Search code examples
sql-servert-sqlcompound-key

In a junction table, should I use a Primary key and a unique constraint, or a compound/composite key?


I have read through handfuls of what would seem to make this a duplicate question. But reading through all of these has left me uncertain. I'm hoping to get an answer based on the absolute example below, as many questions/answers trail off into debates back and forth.

If I have:

dbo.Book
--------
BookID PK int identity(1,1)

dbo.Author
----------
AuthorID PK int identity(1,1)

Now I have two choices for a simple junction table:

dbo.BookAuthor
--------------
BookID CPK and FK
AuthorID CPK and FK

The above would be a compound/composite key on both FKs, as well as set up the FK relationships for both columns - also using Cascade on delete.

OR

dbo.BookAuthor
--------------
RecordID PK int identity(1,1)
BookID FK
AuthorID FK

Foreign key relationships on BookID and AuthorID, along with Cascade on delete. Also set up a unique constraint on BookID and AuthorID.

I'm looking for a simple answer as to why one method is better than another in the ABOVE particular example. The answers that I'm reading are very detailed, and I was just about to settle on a compound key, but then watched a video where the example used an Identity column like my first example.

It seems this topic is slightly torn in half, but my gut is telling me that I should just use a composite key.

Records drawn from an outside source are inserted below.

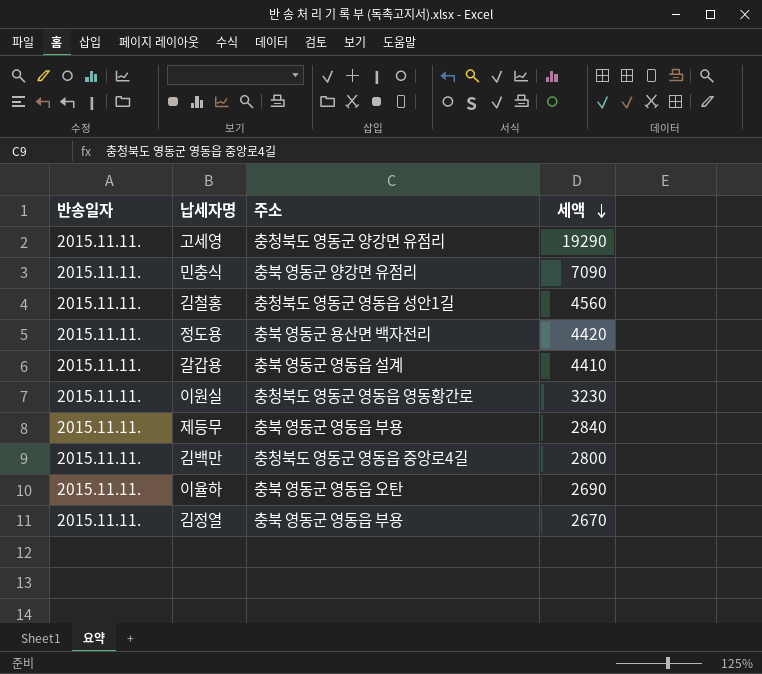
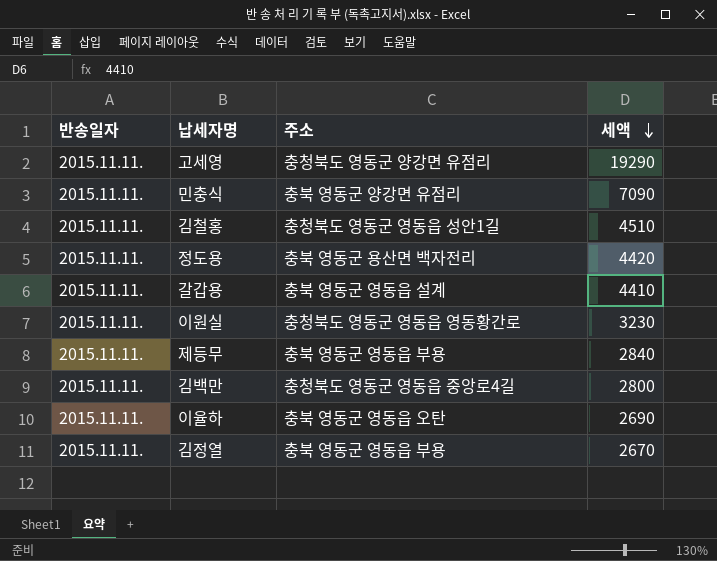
김철홍 | 세액: 4560 -> 4510

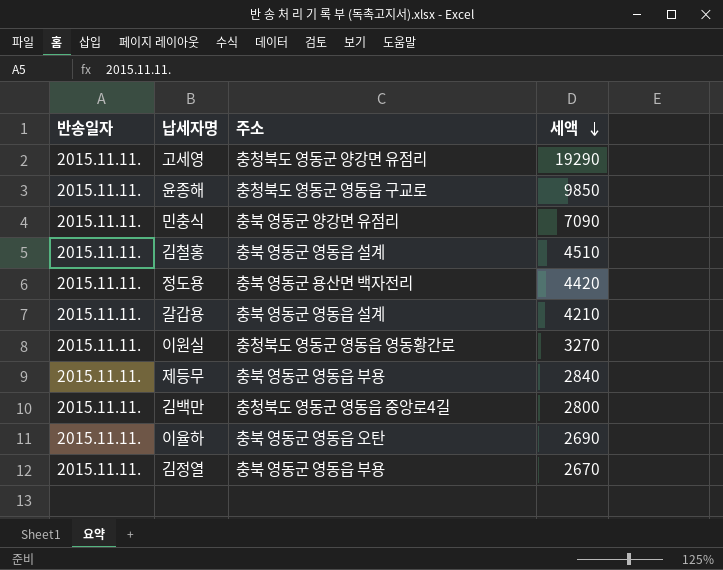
row 윤종해: none -> 2015.11.11. | 충청북도 영동군 영동읍 구교로 | 9850
김철홍 | 주소: 충청북도 영동군 영동읍 성안1길 -> 충북 영동군 영동읍 설계
갈갑용 | 세액: 4410 -> 4210
이원실 | 세액: 3230 -> 3270

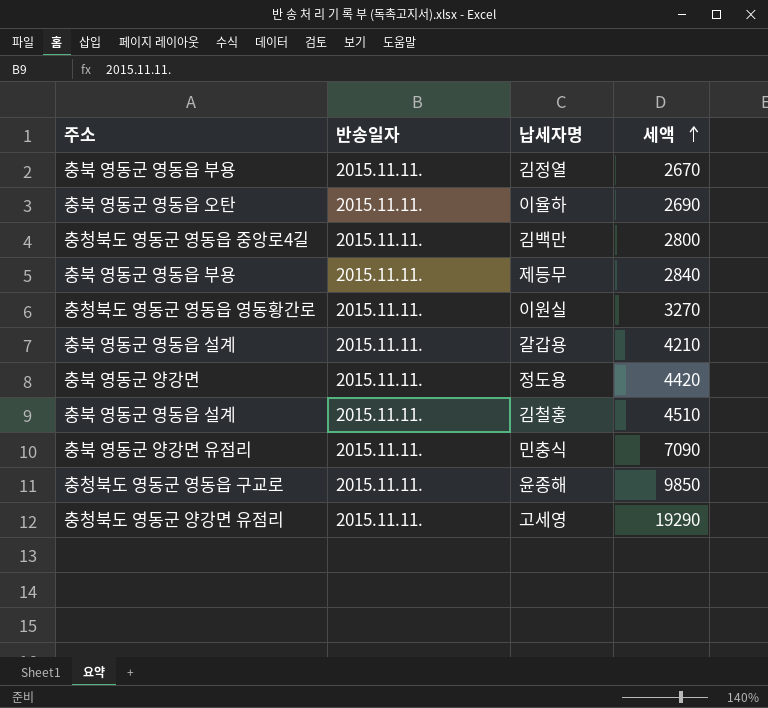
row order: 세액 descending -> 세액 ascending
column 주소 | position: 3 -> 1
정도용 | 주소: 충북 영동군 용산면 백자전리 -> 충북 영동군 양강면

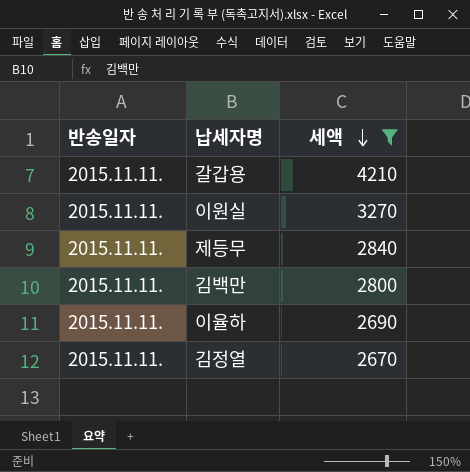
filter: none -> 세액 <= 4210
row order: 세액 ascending -> 세액 descending
column 주소 | position: 1 -> none

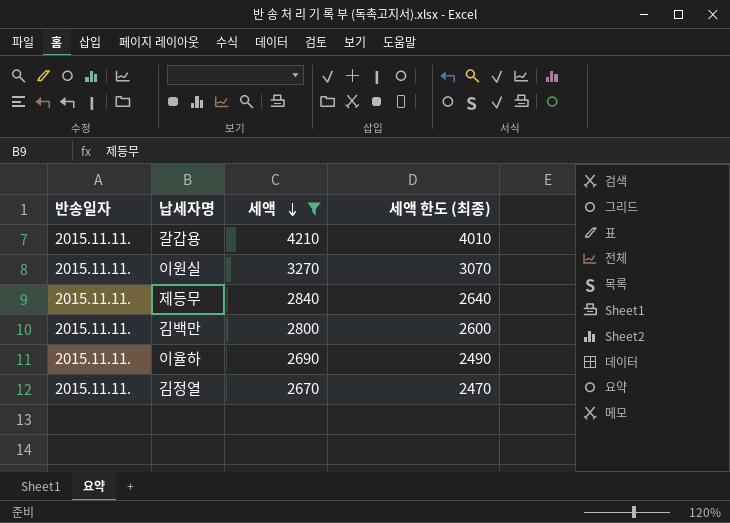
column 세액 한도 (최종) | formula: none -> [세액] - 200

What's more efficient for querying? It seems having a PK identity column along with setting up a unique constraint on the two columns, AND the FK relationships would be more costly, even if a little.


Solution

  • As a staunch proponent of, and proselytizer for, the benefits of surrogate keys, I none-the-less make an exception for all-key join tables such as your first example. One of the benefits of surrogate keys is that engines are generally optimized for joining on single integer fields, as the default and most common circumstance.

    Your first proposal still obtains this benefit, but also has a 50% greater fan-put on each index level, reducing both the overall size and height of the indices on the join table. Although the performance benefits of this are likely negligible for anything smaller than a massive table it is best practice and comes at no cost.

    When I might opt for the other design is if the relation were to accrue additional columns. At that point it is no longer strictly a join table.